→ **RECORDS TO USE**:
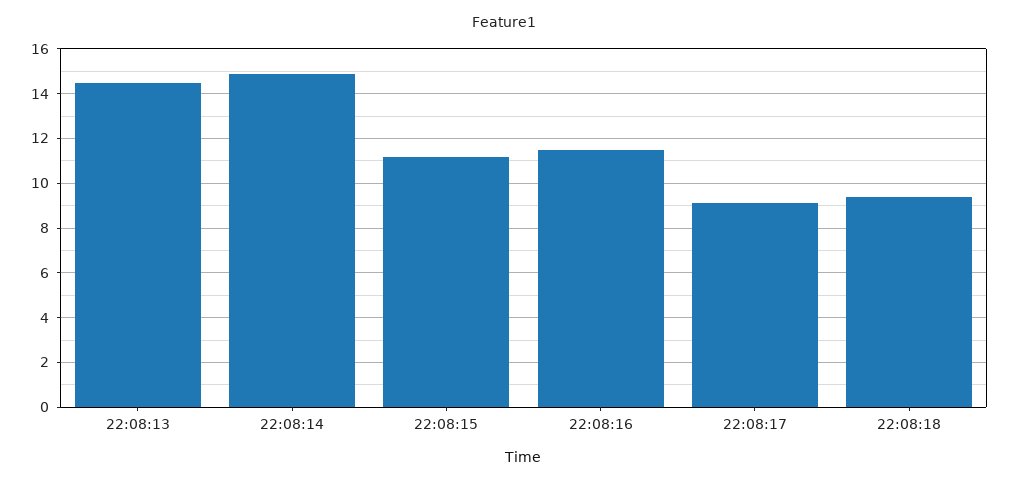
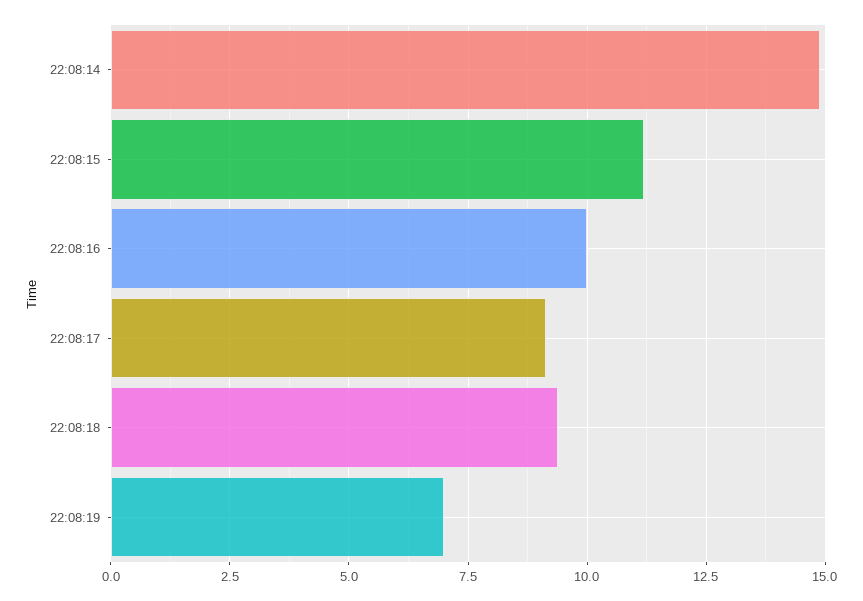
22:08:13: 14.5 -> none
22:08:16: 11.5 -> 10
22:08:19: none -> 7

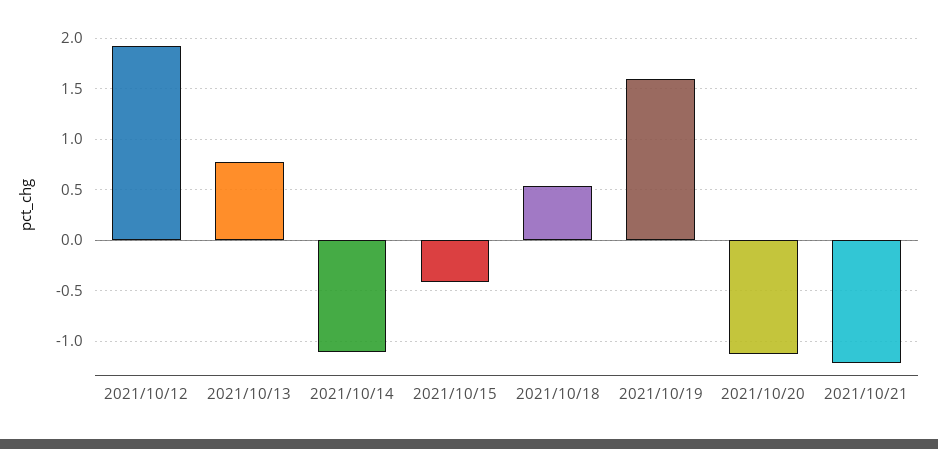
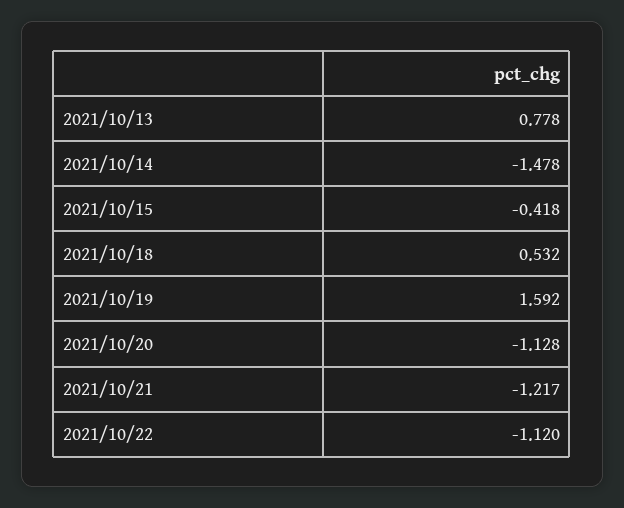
2021/10/12: 1.9 -> none
2021/10/14: -1.1 -> -1.478
2021/10/22: none -> -1.12

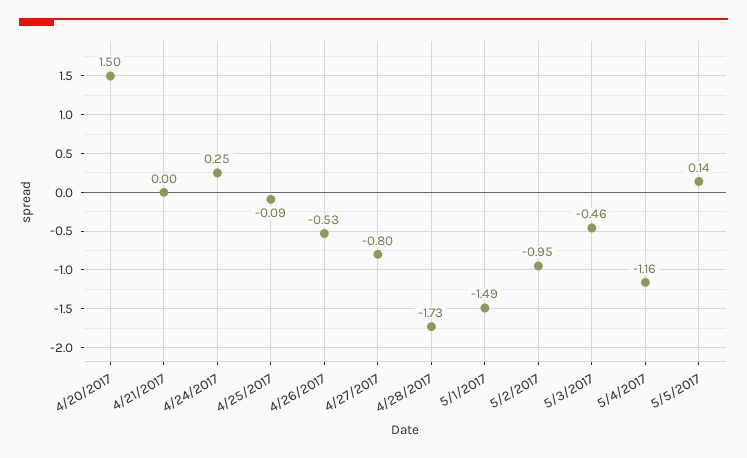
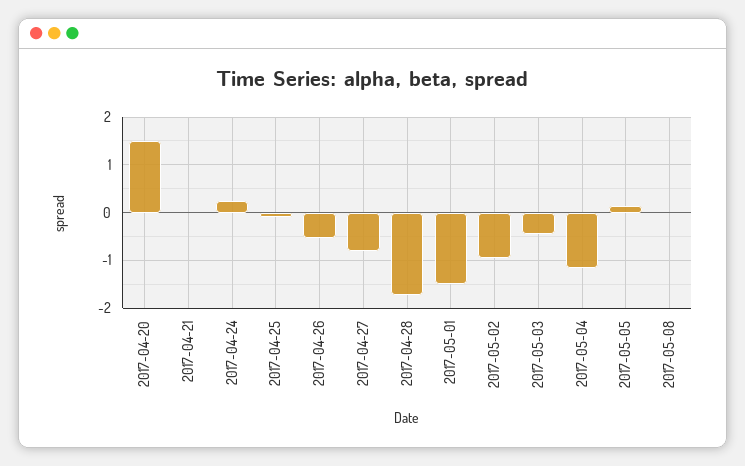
2017-05-08: none -> 0

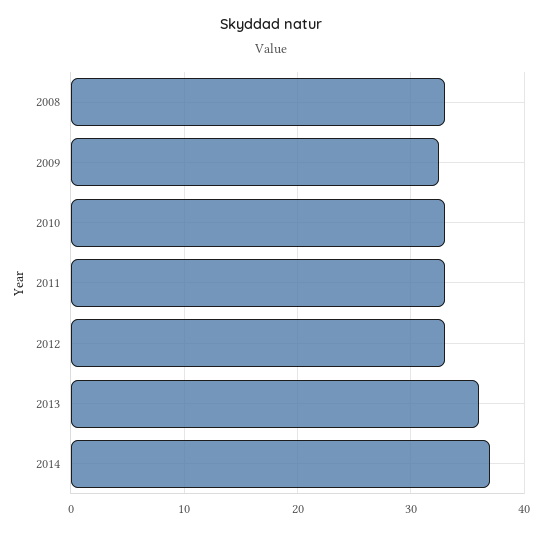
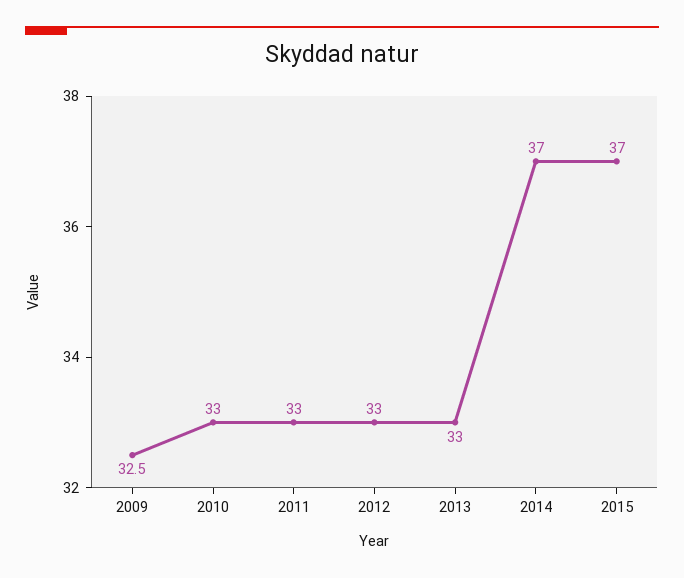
2008: 33 -> none
2013: 36 -> 33
2015: none -> 37

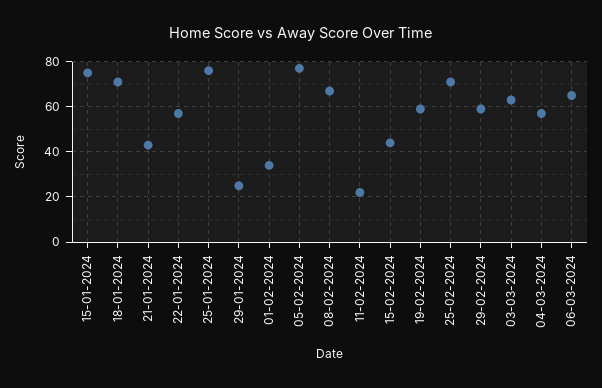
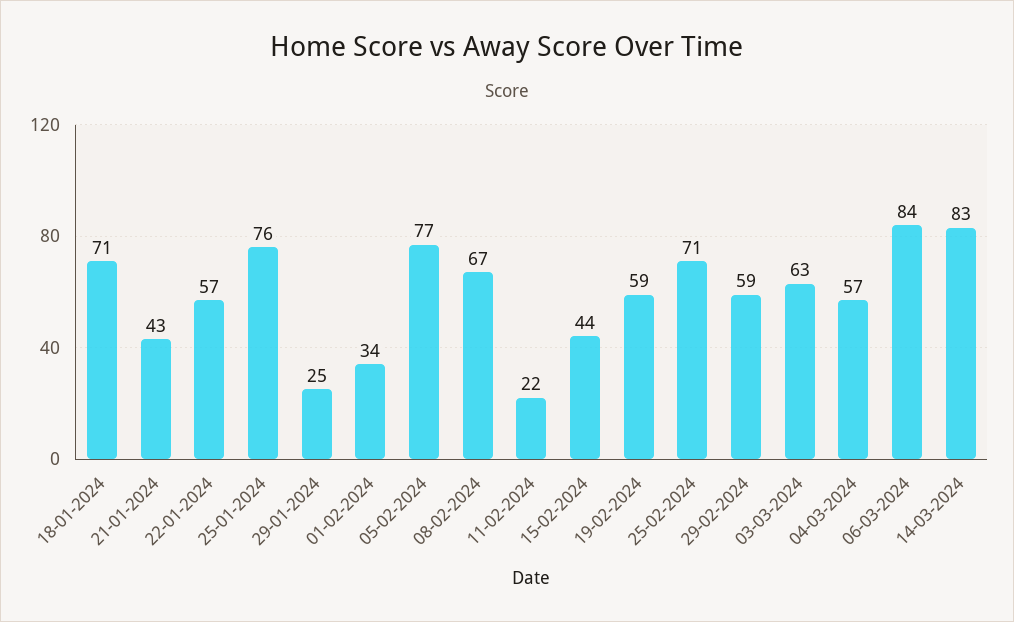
15-01-2024: 75 -> none
06-03-2024: 65 -> 84
14-03-2024: none -> 83

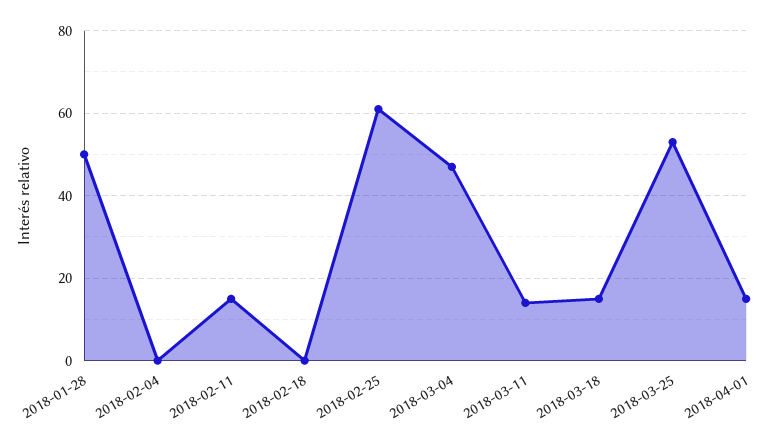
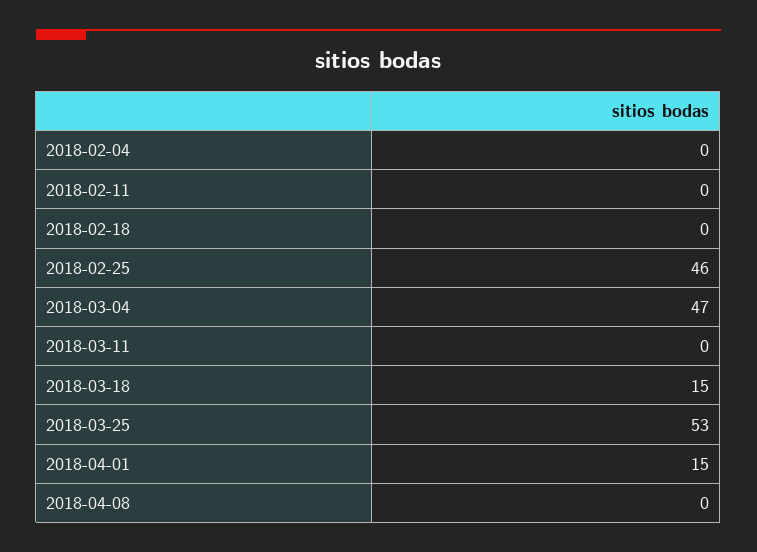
2018-01-28: 50 -> none
2018-02-11: 15 -> 0
2018-02-25: 60 -> 46
2018-03-11: 15 -> 0
2018-04-08: none -> 0

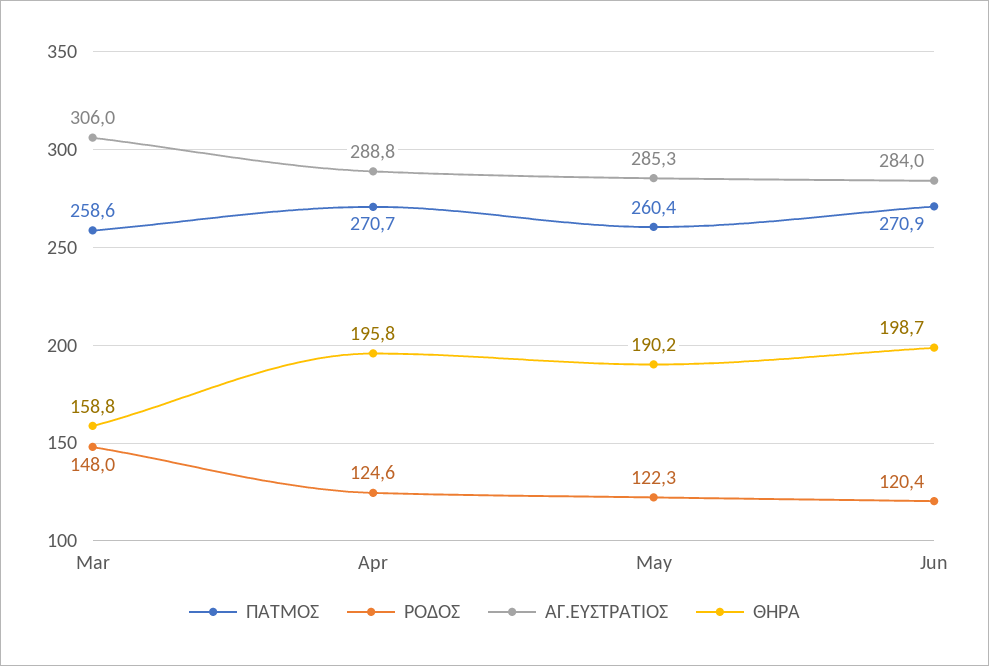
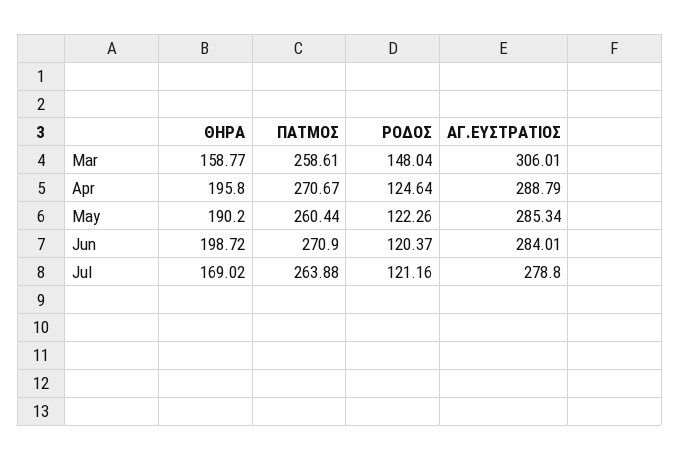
ΘΗΡΑ, Jul: none -> 169.02
ΠΑΤΜΟΣ, Jul: none -> 263.88
ΡΟΔΟΣ, Jul: none -> 121.16
ΑΓ.ΕΥΣΤΡΑΤΙΟΣ, Jul: none -> 278.8

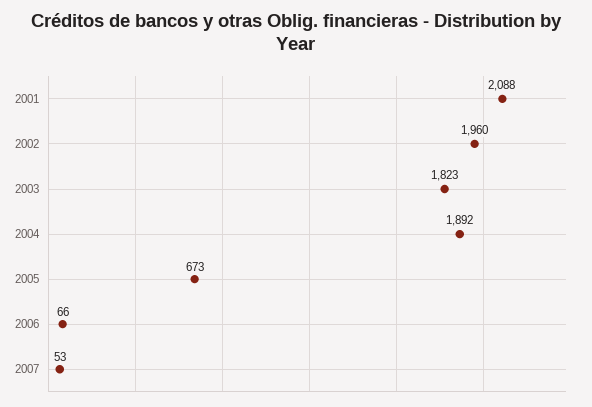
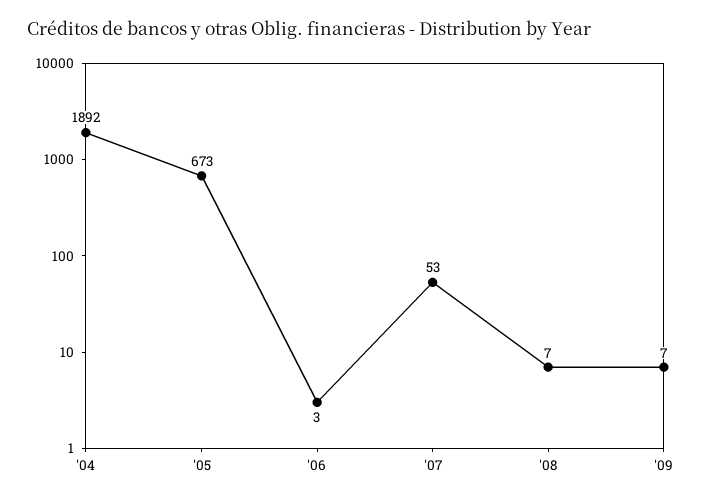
2001: 2088 -> none
2002: 1960 -> none
2003: 1823 -> none
2006: 66 -> 3
'08: none -> 7
'09: none -> 7

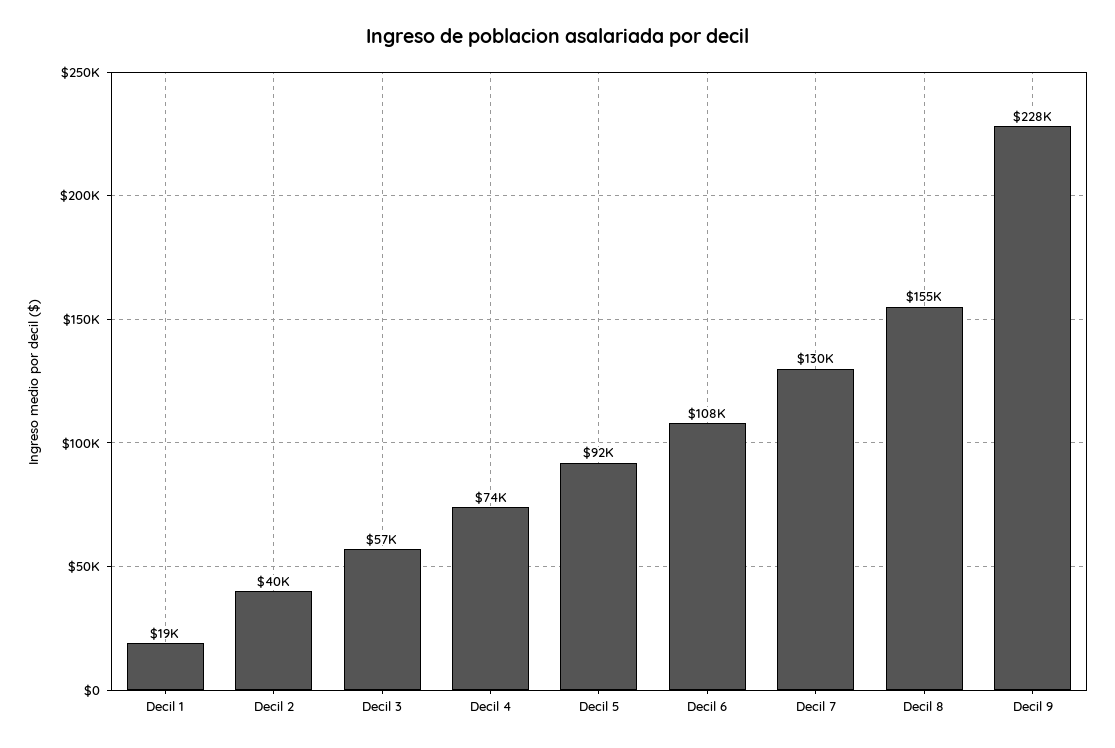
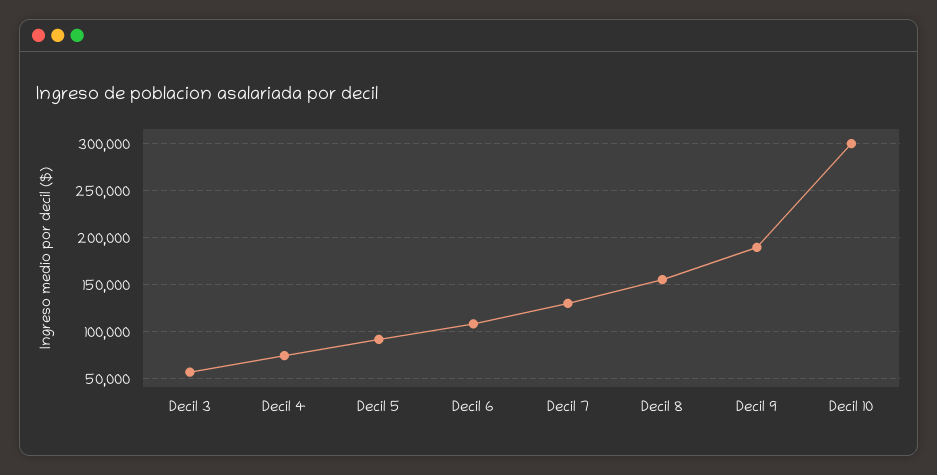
Decil 1: 19000 -> none
Decil 2: 40000 -> none
Decil 9: 228000 -> 190000
Decil 10: none -> 300000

→ **WORK REQUIRED**:
What is needed is the whole listing again, set down exactly, without its pictures.

→ **RESPONSE**:
22:08:13: 14.5 -> none
22:08:16: 11.5 -> 10
22:08:19: none -> 7

2021/10/12: 1.9 -> none
2021/10/14: -1.1 -> -1.478
2021/10/22: none -> -1.12

2017-05-08: none -> 0

2008: 33 -> none
2013: 36 -> 33
2015: none -> 37

15-01-2024: 75 -> none
06-03-2024: 65 -> 84
14-03-2024: none -> 83

2018-01-28: 50 -> none
2018-02-11: 15 -> 0
2018-02-25: 60 -> 46
2018-03-11: 15 -> 0
2018-04-08: none -> 0

ΘΗΡΑ, Jul: none -> 169.02
ΠΑΤΜΟΣ, Jul: none -> 263.88
ΡΟΔΟΣ, Jul: none -> 121.16
ΑΓ.ΕΥΣΤΡΑΤΙΟΣ, Jul: none -> 278.8

2001: 2088 -> none
2002: 1960 -> none
2003: 1823 -> none
2006: 66 -> 3
'08: none -> 7
'09: none -> 7

Decil 1: 19000 -> none
Decil 2: 40000 -> none
Decil 9: 228000 -> 190000
Decil 10: none -> 300000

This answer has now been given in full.